[Stored records]
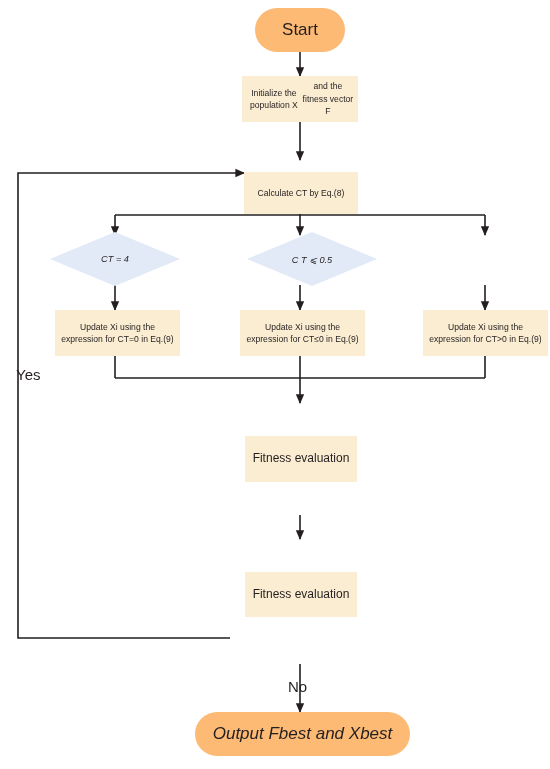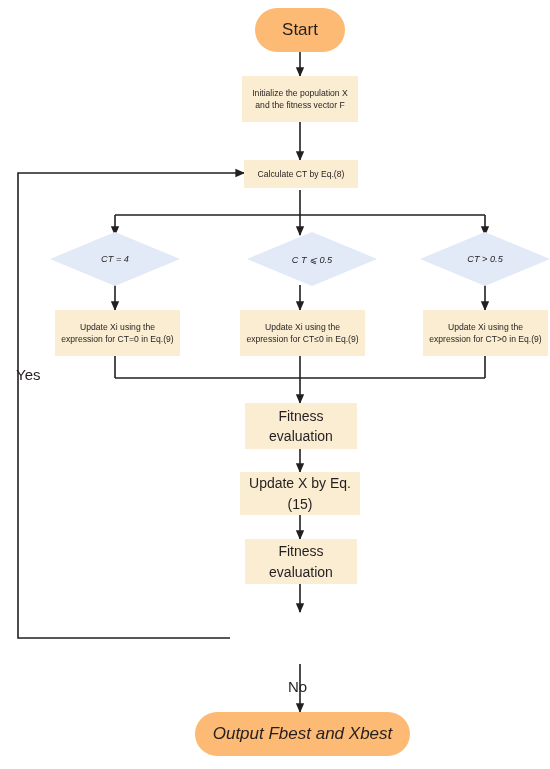"Initialize the population X" div.node { flex-direction: column -> row }
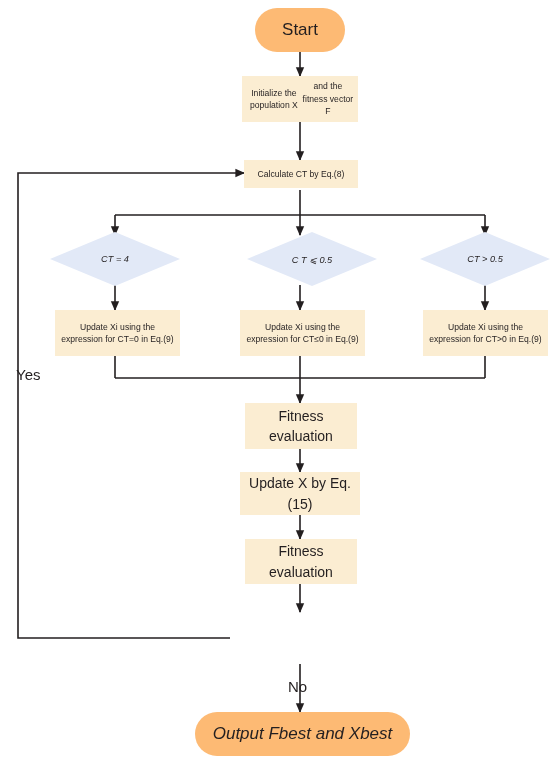"Calculate CT by Eq.(8)" div.node { height: 28px -> 42px; top: 160px -> 172px }
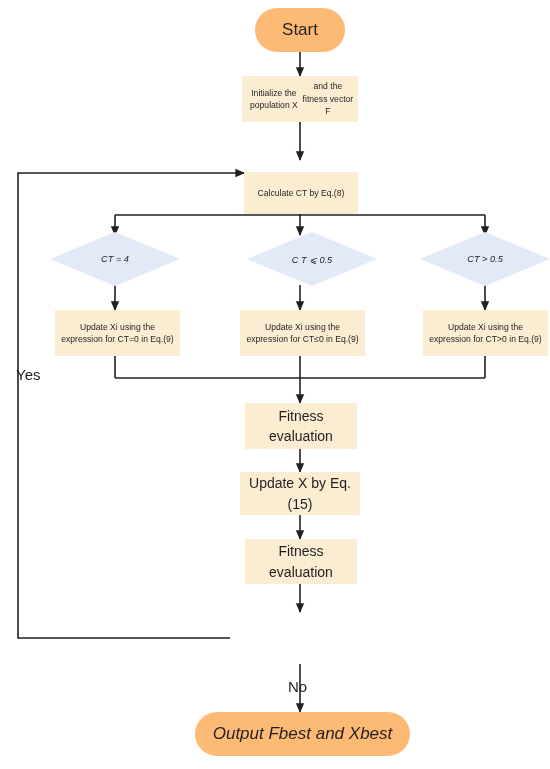"CT > 0.5" div.decision-wrap { html: <div> <div></div> <div>CT &gt; 0.5</div> </div> -> none }
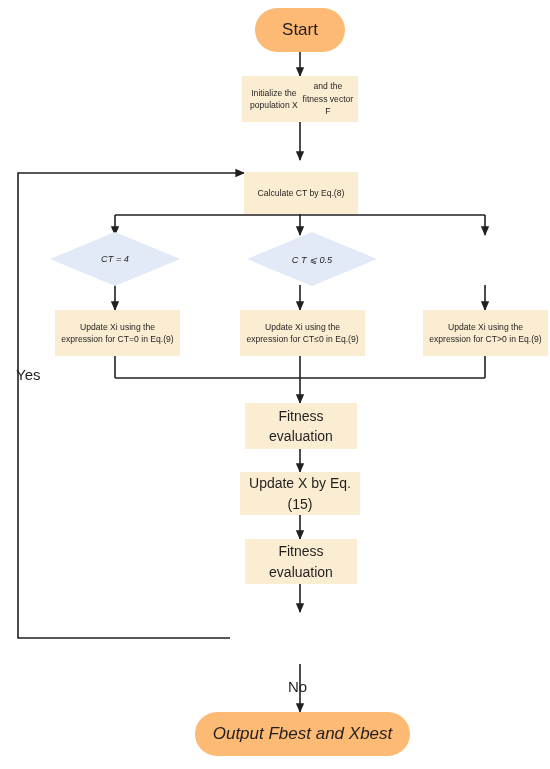"Fitness evaluation" .process.big { font-size: 14px -> 12px; margin-top: none -> 33px }
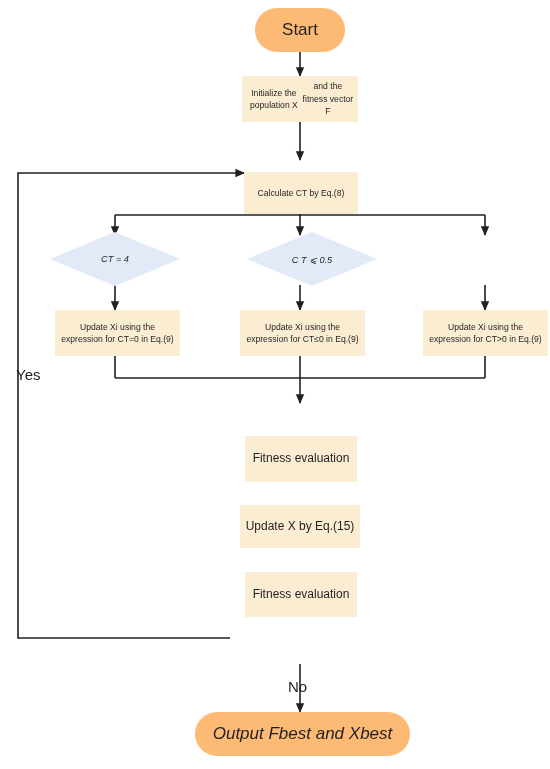"Update X by Eq.(15)" div.node { html: <div> <span>Update X by Eq.(15)</span> </div> -> none }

=== Work order ===
A word-for-word transcript of the entries above is needed, with pictures removed.

=== Result for this task ===
"Initialize the population X" div.node { flex-direction: column -> row }
"Calculate CT by Eq.(8)" div.node { height: 28px -> 42px; top: 160px -> 172px }
"CT > 0.5" div.decision-wrap { html: <div> <div></div> <div>CT &gt; 0.5</div> </div> -> none }
"Fitness evaluation" .process.big { font-size: 14px -> 12px; margin-top: none -> 33px }
"Update X by Eq.(15)" div.node { html: <div> <span>Update X by Eq.(15)</span> </div> -> none }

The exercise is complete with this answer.